Many financial planners sing about the virtues of mutual funds. They will tell you mutual funds are great long-term investments with high returns and very low risk. In reality, the only thing mutual funds are good for is lining the pockets of people who sell and run them. Before you invest in a mutual fund, consider the following.
There Are More Mutual Funds Than Stocks
At last count, there were over 17,000 mutual funds in the US. That’s more than all the stocks listed on the US exchanges. Do you see anything wrong with this picture?
Crazy High Fees
Mutual funds carry very high fees compared to other investments. You have purchase fee, redemption fee, exchange fee, account fee, management fee, fee for going to restroom, etc. Just buying a mutual fund puts you in the red from the get-go. The SEC does not limit the size of sales load a fund may charge, but the NASD does not permit mutual fund sales loads to exceed 8.5%. That is a crazy high commission. It means your mutual fund needs to increase in value by 8.5% just so you can break even!
Ah, but what about the backend loaded funds? They can be even worst. Sure, all your money goes into the fund but now you’re locked in for up to 10 years if you wish to avoid paying a load. If you need the cash before then, you have to pay a commission on not only the amount you invested but also on the gain as well! What about “no load” funds? There is no such thing. All funds have a load on it. The financial planner will get his commission for selling you the fund. If you do not pay the commission, then the fund pays it. Guess where the fund eventually takes the money from?
You Are Last In Line
Even before the fund makes one dollar, money comes off the top to pay the fund management company. It doesn’t matter if the fund makes or loses money, the fund company gets a percentage of the fund’s net asset value. Some funds have very high management fees – up to 2% of the fund value. That’s another 2% you have to make up to get back to square one.
Then we have the fund manager. This hot shot is supposed to turn your life savings into a fortune. For the work they do, mutual fund managers are among the most overpaid people in the world. Everyone on Wall Street makes far too much for moving money around, but mutual fund managers are the most reprehensible. Fund managers earn $500,000 to over $1 million a year including bonuses – but 70% of them can’t beat the market. In other words, you are paying them for a 70% chance of losing money. Oh, they will spin any profit as a gain but the question remains, if you cannot even match the market, are you making any real gains?
After the fund company and fund managers get their money, anything left over is yours. However, watch out for the redemption fee. You pay going in, you keep paying while you are in and you pay coming out. Someone is getting rich from mutual funds, and it’s not you.
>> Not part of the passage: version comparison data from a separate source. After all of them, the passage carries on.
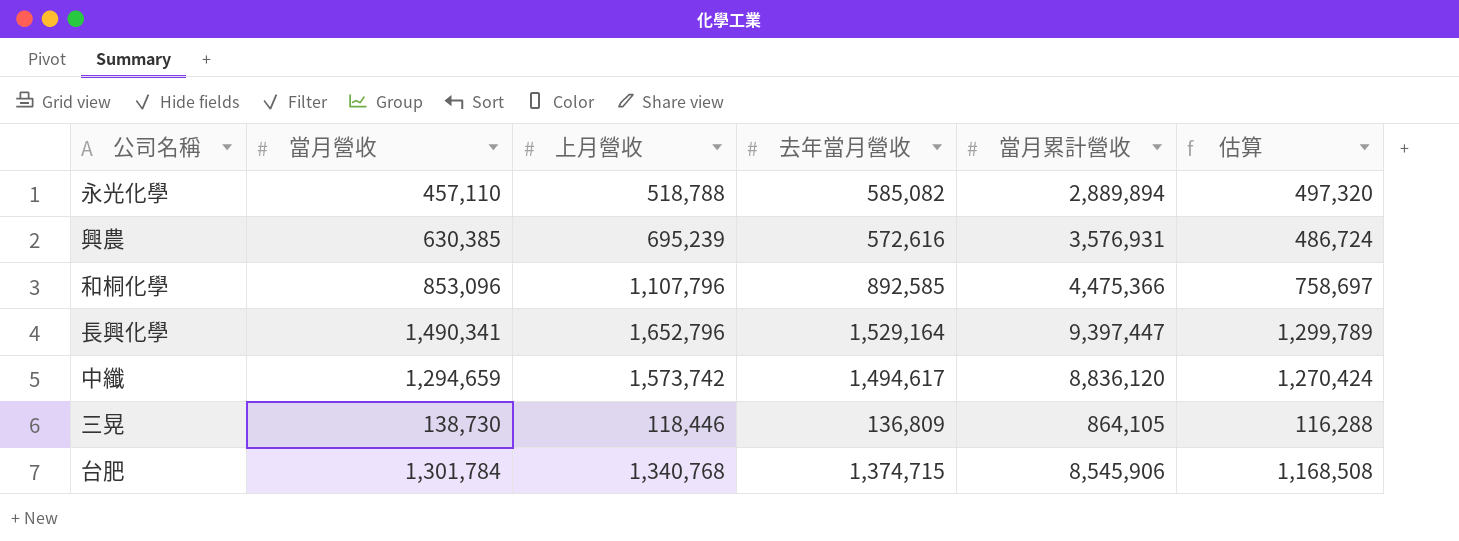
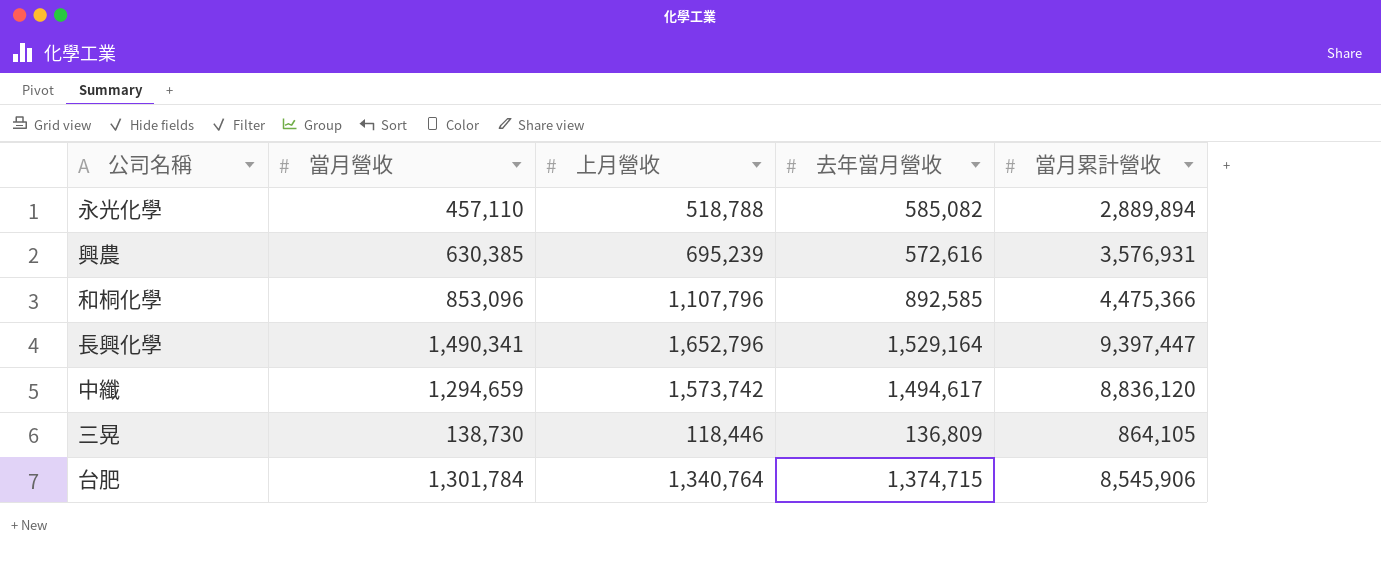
column 估算 | formula: [去年當月營收] * 0.85 -> none
台肥 | 上月營收: 1,340,768 -> 1,340,764

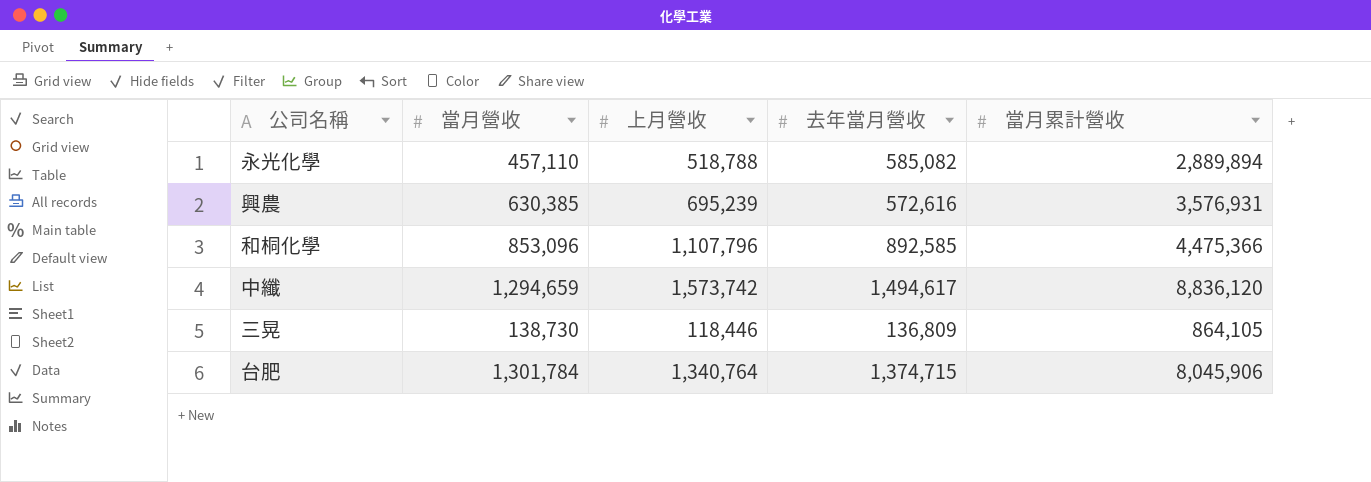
row 長興化學: 1,490,341 | 1,652,796 | 1,529,164 | 9,397,447 -> none
台肥 | 當月累計營收: 8,545,906 -> 8,045,906

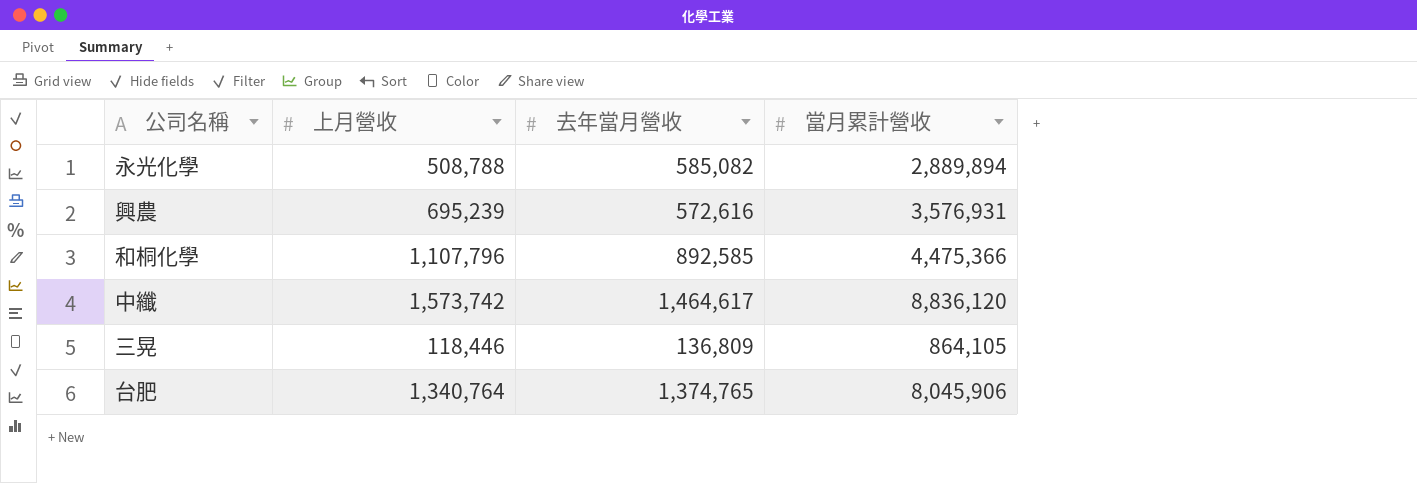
column 當月營收 | position: 2 -> none
永光化學 | 上月營收: 518,788 -> 508,788
中纖 | 去年當月營收: 1,494,617 -> 1,464,617
台肥 | 去年當月營收: 1,374,715 -> 1,374,765

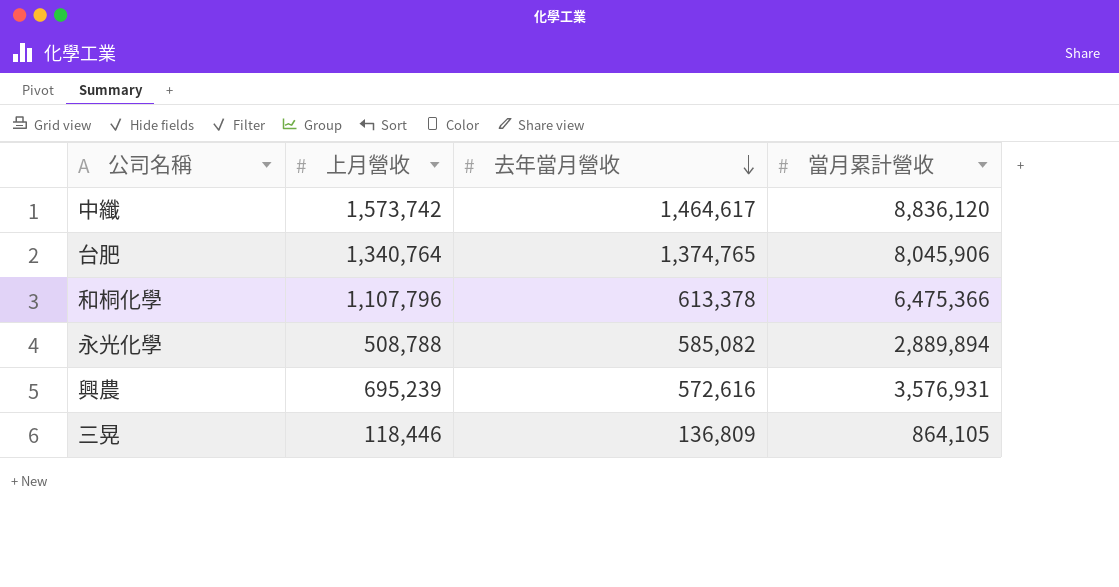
row order: none -> 去年當月營收 descending
和桐化學 | 去年當月營收: 892,585 -> 613,378
和桐化學 | 當月累計營收: 4,475,366 -> 6,475,366

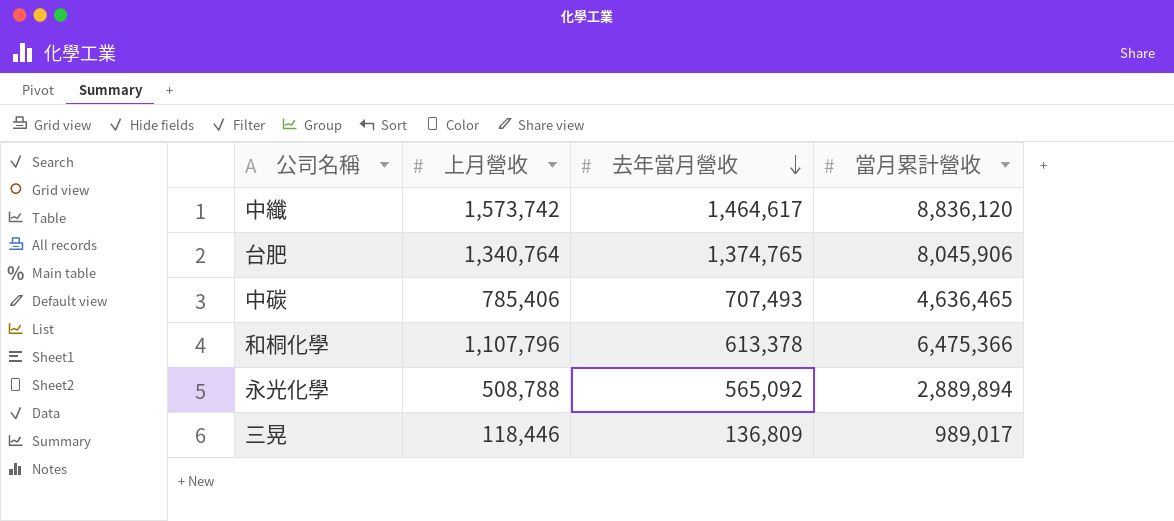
row 興農: 695,239 | 572,616 | 3,576,931 -> none
row 中碳: none -> 785,406 | 707,493 | 4,636,465
永光化學 | 去年當月營收: 585,082 -> 565,092
三晃 | 當月累計營收: 864,105 -> 989,017

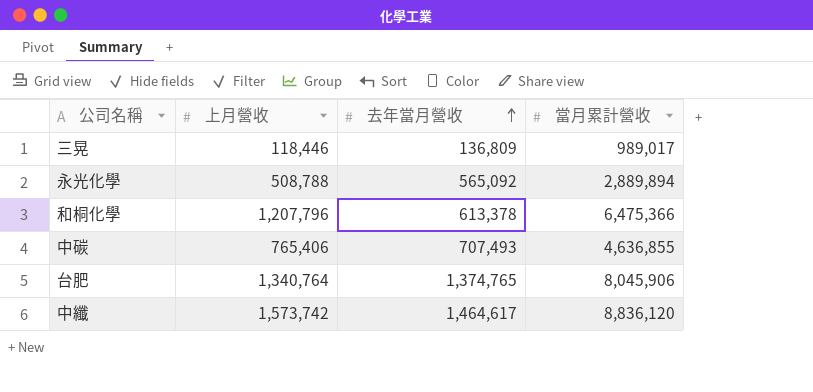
row order: 去年當月營收 descending -> 去年當月營收 ascending
和桐化學 | 上月營收: 1,107,796 -> 1,207,796
中碳 | 上月營收: 785,406 -> 765,406
中碳 | 當月累計營收: 4,636,465 -> 4,636,855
It Is Possible To Make A Loss and Still Pay Capital Gains Tax
During a crash or market correction, the mutual fund value will drop. This drop can panic many investors, who will then pull their cash out (fees and backend loads be damned). If the fund is fully invested, the fund manager will have to sell some of the holdings in order to pay off the people redeeming fund units. While a normal investor would sell their losers and keep the winners in a down market, the reverse happens in a mutual fund. The fund manger will sell off the winners to pay off the people cashing in their fund so he can look good at bonus time – fund managers don’t get big bonuses for selling holdings at a loss. While this is good for the fund manager, it triggers a capital gain to you. So you are paying capital gains tax on a fund that is declining in value! Talk about getting double screwed!
Still Want To Invest?
If you still want to invest in mutual funds then do yourself a favor and stick to the low cost index funds. Index funds are like mutual funds except the fund manager doesn’t decide what to invest in, the index the fund covers does. For example, an S&P 500 index fund would only hold shares in companies that make up the S&P 500. If S&P drops a company from their index and adds a new one, the index fund must sell the dropped shares and buy shares of the newly added company. This is one reason why Google had to do a 2nd $4 billion offering. They got included in the S&P 500 and the index funds needed to buy their shares in order to maintain their proper holdings. The fees and expense ratio on an index fund are lower and their fund manager isn’t paid as much as a mutual fund manager – any idiot can manage an index fund.
Another alternative is Exchange-Trade Fund (ETF). ETF is a security that tracks an index, a commodity or a basket of assets like an index fund, but trades like a stock on an exchange, thus experiencing price changes throughout the day as it is bought and sold. Because it trades like a stock whose price fluctuates daily, an ETF does not have its net asset value calculated every day like a mutual fund does.
By owning an ETF, you get the diversification of an index fund as well as the ability to sell short, buy on margin and purchase as little as one share. The expense ratios for most ETFs are lower than those of the average mutual fund. One of the most widely known ETFs is called the SPDR (Spider), which tracks the S&P 500 index and trades under the symbol SPY.
Like any investment, the key is research. There are some good funds out there – 30% do manage to beat the market.